Es schien als wolle er etwas sagen, seine Lippen zitterten doch Victoria konnte nichts verstehen. >>Was? Was haben Sie gesagt?<< sie beugte sich zu ihm hinunter um besser hören zu können. >>Ver... verzeih mir... mein... Kind...<< flüsterte Snape schwach. Das war das erste Mal, dass Severus Snape um etwas flehte. Victoria sah ihn wortlos und verblüfft an. Sie öffnete den Mund und wollte etwas sagen, aber Snape regte sich nicht mehr. Blut tropfte auf das Gras und glänzte schwarz im Mondlicht. >>Professor! Wachen Sie auf! Bitte!<< rief Victoria. Tränen liefen ihr über das dreckige Gesicht und hinterließen helle Spuren.

Das hatte sie nicht gewollt! Sie konnte nicht glauben, dass dieser Mann ihr Vater sein sollte, aber das er sich zwischen sie und den Werwolf stellte und damit sein eigenes Leben riskierte, hatte sie nicht gewollt! Wenn er nun starb?! Es war alles ihre Schuld! Sie war weggelaufen und hatte sich nicht mal anhören wollen was er zusagen hatte!

>>Bitte! Sie müssen aufstehen!<< doch Snape blieb reglos liegen. >>Nein, nein, nein! PROFESSOR!<< sie rüttelte ihn an seinen Schultern, aber das brachte nichts.Panisch sah sie sich um bis sie Snapes Zauberstab nur wenige Meter von sich auf dem Boden liegen sah.

>>Accio!<< Snapes Zauberstab flog in ihre Hand. Sie brauchte Hilfe! Wenn sie länger wartete, würde er verbluten oder schlimmeres. Victoria nahm ihren eigenen Zauberstab und schickte rote Funken in den Himmel. Irgendjemand im Schloss musste diesen Hilferuf doch sehen oder wenigstens das heulen gehört haben! Immer wieder sprühte sie hunderte von Funken in den Himmel, sodass der Himmel rot zu glühen schien.

>>... bis zu dem Tag an dem die Funken sprühen und der Mann den Mond besingt...<<

Unwirklich laut hallte die Stimme von Professor Trelawney in ihrem Kopf wieder, sodass sie das Gefühl hatte, die Stimme dröhne über das gesamte Gelände.

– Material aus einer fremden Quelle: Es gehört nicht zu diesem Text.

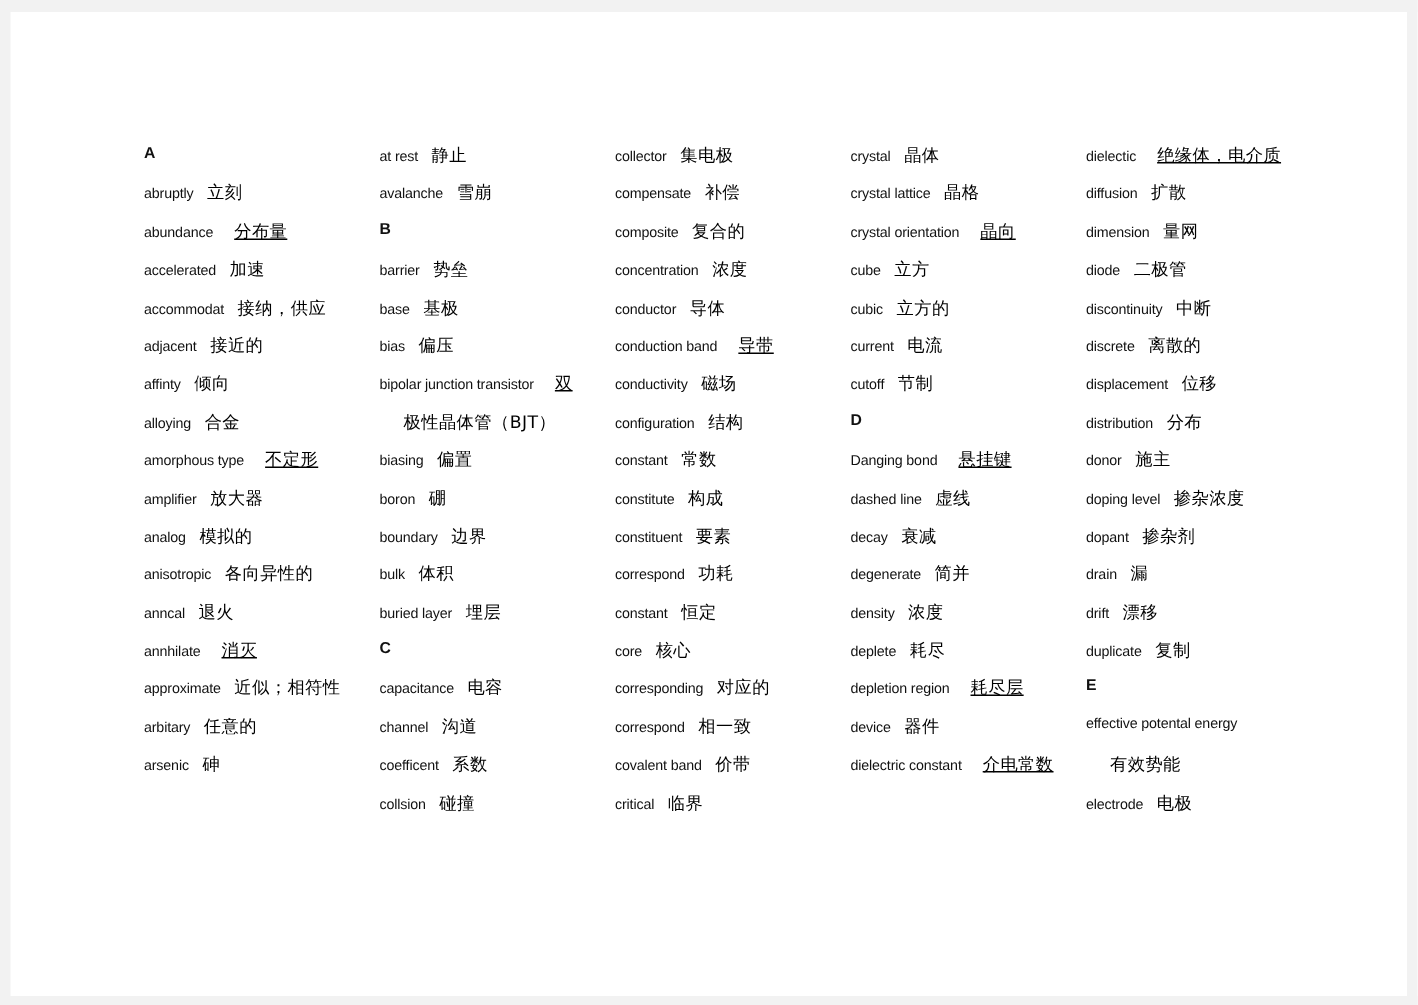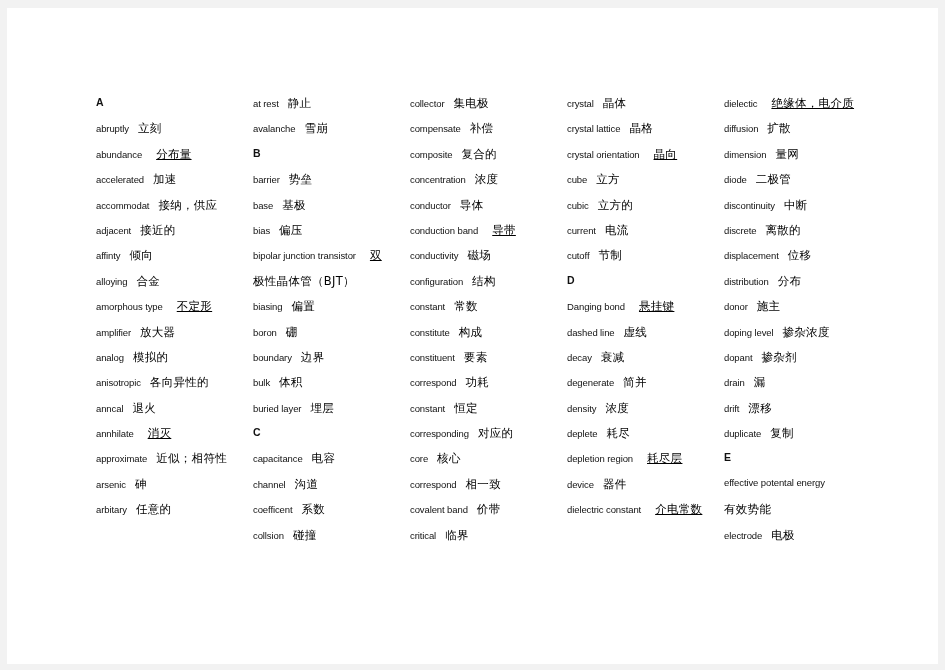--- a/index.html
+++ b/index.html
@@ -92,21 +92,21 @@
   .letter .en {
     font-size: 10.5px;
     font-weight: bold;
   }
   .entry .zh.wide { margin-left: 14px; text-decoration: underline; }
   .cont-line {
     height: 25.4px;
     white-space: nowrap;
   }
   .cont-line .zh {
-    margin-left: 0;
+    margin-left: 16px;
   }
 </style>
 </head>
 <body>
 
 <div id="page">
   <div class="page-border-top"></div>
   <div class="page-border-bottom"></div>
   <div class="page-border-left"></div>
   <div class="page-border-right"></div>
@@ -166,27 +166,27 @@
         </div>
         <div class="entry">
           <span class="en">annhilate</span>
           <span class="zh wide">消灭</span>
         </div>
         <div class="entry">
           <span class="en">approximate</span>
           <span class="zh">近似；相符性</span>
         </div>
         <div class="entry">
+          <span class="en">arbitary</span>
+          <span class="zh">任意的</span>
+        </div>
+        <div class="entry">
           <span class="en">arsenic</span>
           <span class="zh">砷</span>
         </div>
-        <div class="entry">
-          <span class="en">arbitary</span>
-          <span class="zh">任意的</span>
-        </div>
       </div>
       <div class="column">
         <div class="entry">
           <span class="en">at rest</span>
           <span class="zh">静止</span>
         </div>
         <div class="entry">
           <span class="en">avalanche</span>
           <span class="zh">雪崩</span>
         </div>
@@ -299,26 +299,26 @@
         </div>
         <div class="entry">
           <span class="en">correspond</span>
           <span class="zh">功耗</span>
         </div>
         <div class="entry">
           <span class="en">constant</span>
           <span class="zh">恒定</span>
         </div>
         <div class="entry">
+          <span class="en">core</span>
+          <span class="zh">核心</span>
+        </div>
+        <div class="entry">
           <span class="en">corresponding</span>
           <span class="zh">对应的</span>
-        </div>
-        <div class="entry">
-          <span class="en">core</span>
-          <span class="zh">核心</span>
         </div>
         <div class="entry">
           <span class="en">correspond</span>
           <span class="zh">相一致</span>
         </div>
         <div class="entry">
           <span class="en">covalent band</span>
           <span class="zh">价带</span>
         </div>
         <div class="entry">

>>Bitte wachen Sie auf! Ich höre mir alles an, was Sie mir erklären wollen! Ich will nicht, dass Sie sterben! Haben Sie mich gehört? Ich will nicht, dass Sie sterben!<< Victoria hatte ihre Jacke ausgezogen und presste sie auf die Wunden, um die Blutungen zu stoppen.

>>Ich brauche Hilfe.<< sagte sie mehr zu sich selbst, als zu dem Bewusstlosen Snape. Durch den Tränenschleier konnte Victoria nicht sehen, wie Fawkes vom Schloss durch die Dunkelheit auf sie zugeflogen kam. Mit einem leisen aufschrei ließ der Schwanengroße Vogel neben ihr nieder. Hilflos sah sie den prachtvollen Phönix an.

>>Bitte... Lass ihn nicht sterben! Er darf nicht sterben...<< flehte sie ihn mit Tränen in den Augen an.

Fawkes sah von Victoria, die immer noch ihre Blutdurchtränkte Jacke auf seine Wunden drückte, zu Snape, dann hüpfte er näher und legte den Kopf schief. Eine einzelne Träne tropfte auf Snapes Schulter, dann flatterte er zu Snapes Bein und ließ wieder eine Träne in die Wunde fallen. >>Dankeschön...<< wisperte Victoria. Der Phönix neigte majestätisch seinen Kopf und verschwand Sekunden darauf in einer hellen Stichflamme. Victoria sah auf die Stelle wo der prachtvolle Phönix verschwunden war, aber dort lag nur noch eine lange rot goldene Feder. Ehrfürchtig nahm sie sie in die Hand und erst dann bemerkte sie, wie zwei Gestalten vom Schloss den Hügel hinuntergerannt kamen.